04 Nisan 2018 15:50

Çözüm kendi ellerimizde

Kayseri'den genç bir öğrenci, genç bir kadın ve genç bir işçi; 1 Mayıs'a dair Genç Hayat'a yazdılar.

Paylaş

Meslek Lisesi’nden Bir Öğrenci
Kayseri

Hayatımızda bir şeylerin düzelmesini beklersek açıkça söylemeliyiz ki çok bekleriz. Hayatımıza yön vermeye çalışanlar bizlerin görüşünü elbette almıyor/almayacak da. Bizler hayatın akışına müdahale etmek zorundayız.

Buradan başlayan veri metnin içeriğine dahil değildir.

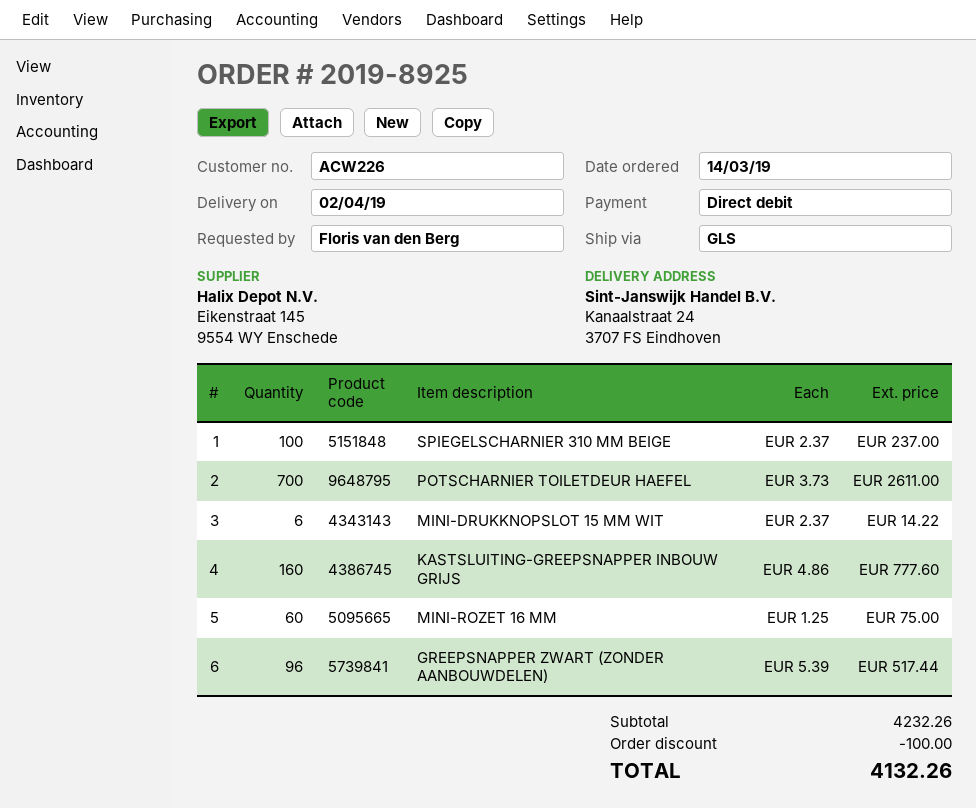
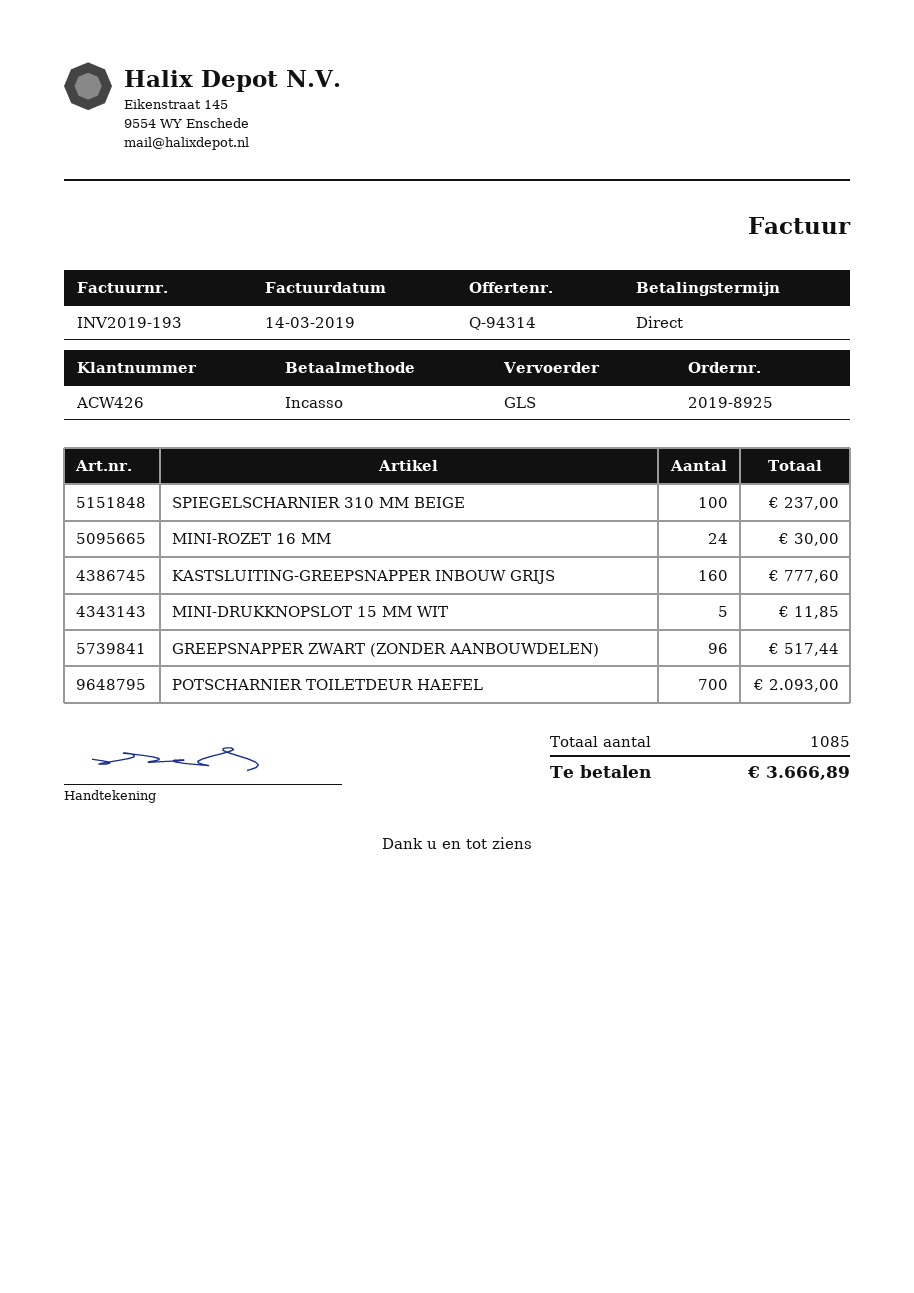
customer number: ACW226 -> ACW426
POTSCHARNIER TOILETDEUR HAEFEL: 700 for 2611.00 -> 700 for 2093.00
MINI-DRUKKNOPSLOT 15 MM WIT: 6 for 14.22 -> 5 for 11.85
MINI-ROZET 16 MM: 60 for 75.00 -> 24 for 30.00
discount: 100.00 -> none
total: 4132.26 -> 3666.89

İşçilerin, emekçilerin, gençlerin, kadınların, her kesimin bayramı 1 Mayıs yaklaşırken taleplerimiz ile damga vurmalıyız. Meslek liselerinden Anadolu liselerine kadar birçok arkadaşım bu eğitim ve sınav sisteminden rahatsız olduğunu dile getiriyor ama “Bizler ne yapabiliriz ki?​” sorusu da akıllarda soru işareti olarak kalıyor.   

Artan işsizlik, iş cinayetleri, stajlarda iş kazaları(!), düşük ücret vs. derken geleceğimizin her geçen gün karartıldığını hissediyoruz. Eğitim sistemindeki değişiklikler, sınavsız geçiş hakkının kaldırılması vb. sorunlarımız var. Liseliler olarak “ne yapabiliriz ki?​” sorusunun cevabını kendi ellerimizde görmeli, 1 Mayıs işçi bayramında tüm soluğumuzla hep beraber taleplerimizi haykırmalıyız.


Karanlıkları delip çıkmak için

ERÜ’den Bir Kadın Öğrenci
Kayseri

OHAL, savaş politikaları ve ölü seviciliği neticesinde siyasilerden basına, sivil toplum kuruluşlarına, barış ve demokrasi savunucularına ve nihayet biz üniversite gençliğine varıncaya dek artan şiddet, baskı ve korku atmosferinde 1 Mayıs’a doğru ilerliyoruz. 

Üniversite öğrencileri hangi bölümde okurlarsa okusunlar gelecek kaygısı yaşadıkları bir gerçek. Hangi görüşten, kesimden olursa olsun gelecek meselesi ortak payda. 

Her gün artan genç işsizlik oranları, “nitelikli iş gücü istiyoruz” adı altında adeta bir rant ve pazara dönen kurslara mahkum edilmek, KPSS için dershaneleri gezip sonunda yalnızca mülakata çağrılmamızı belirleyecek olan puan için gecemizi gündüzümüze katarak çalışmak. Verilen bütün emeklerin karşılıksız kalması sonucunda da yalnızca maddi kayıplar değil psikolojik kayıplar da yaşanıyor. 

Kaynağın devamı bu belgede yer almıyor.